Bu bağlamda, haftanın ekonomik aktiviteye ilişkin verileri daha bir önem kazanmaktadır. Haftanın bu kapsamdaki ilk verisi Ekim ayı sanayi üretimi olurken, 14 ay sonra üretimin yıllık bazda artış göstermesini bekliyorum. Üretimde % 2.5 artış öngörürken, anketlerde ortalama beklentinin tam ters yönde % 2.1 ile daralmaya işaret ettiğini görmekteyim. Ancak, tahminimde baz etkisinin yanısıra işgünü sayısındaki artışın da etkili olması nedeniyle, mevsimsellikten arındırılmış verilerin daha sınırlı bir aylık artışa işaret edeceğini düşünüyorum. Bilindiği gibi, TÜİK tarafından gecikmeli olarak açıklanan mevsim ve takvim etkisinden arınırılmış veriler son iki ayda % 0.1 ve % 0.3 ile daralmaya işaret etmiş, böylece, dip noktasından bu yana geçen 7 ayda toplam artış % 2’ye bile ulaşamamıştı. Dolayısı ile, Ekim ayı için daha iyimser kalan beklentim doğrultusundaki bir gerçekleşmenin bile, yavaş ve kademeli toparlanma senaryosuna bir değişiklik getirmeyeceğini söyleyebilirim. Haftanın diğer önemli verisi ise, 10 Aralık’ta açıklanacak olan üçüncü çeyrek GSYH gerçekleşmesidir. Geriden gelen bu verinin ise 2009 ve 2010 yılı büyüme tahminleri açısından belirleyici olması beklenebilir. En son TCMB Beklenti Anketi’nde ortalama tahmin sırası ile -% 5.6 ve % 3.2 düzeyinde oluşmuştu. Üçüncü çeyrek için anketler ortalama % 3.7 civarında bir daralma beklentisine işaret ederken, benim beklentim de % 3.5 daralma şeklindedir. Bu ve Ekim ayı sanayi üretiminde beklenenden iyi gelecek verinin 2009 ve 2010 yılı tahminlerini olumlu yönde etkileme potansiyeli olacaktır. Elbette bu önermenin tersinin de geçerli olduğu da unutulmamalıdır.

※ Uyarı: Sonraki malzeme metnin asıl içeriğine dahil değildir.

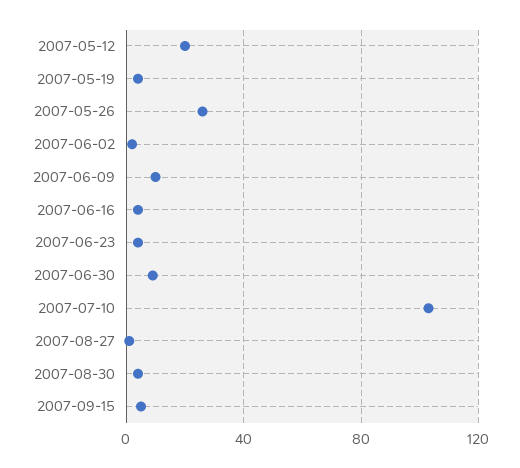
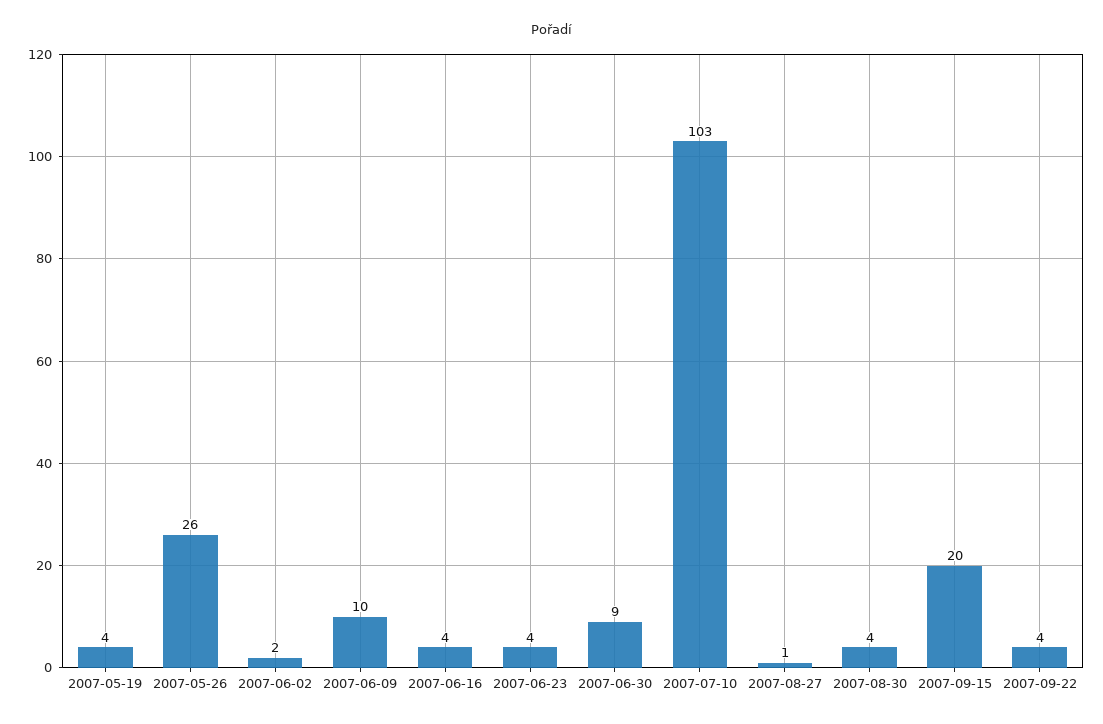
2007-05-12: 20 -> none
2007-09-15: 5 -> 20
2007-09-22: none -> 4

Sonuç olarak, Türkiye ekonomisinin üretim kaybında başlarda, toparlanmada da sonlarda yer almaya devam ettiği izlenmektedir. Bu nedenle, “Türkiye en hızlı toparlanır“ görüşünün altını doldurmak giderek zorlaşmakta ve göreceli piyasa performansının zayıf kalması için ciddi bir temel oluşturmaktadır. Bu yıldan umudunu kesenler, bu kez de 2010 yılı için güçlü büyüme tablosu çizmeye çalışacaklardır. Ancak, üretimde Şubat dibinden sonra yakalanan toparlanma eğiliminin gücünü koruyamaması nedeni ile yeni yıla zayıf bir momentumla girilmekte olduğu izlenmektedir.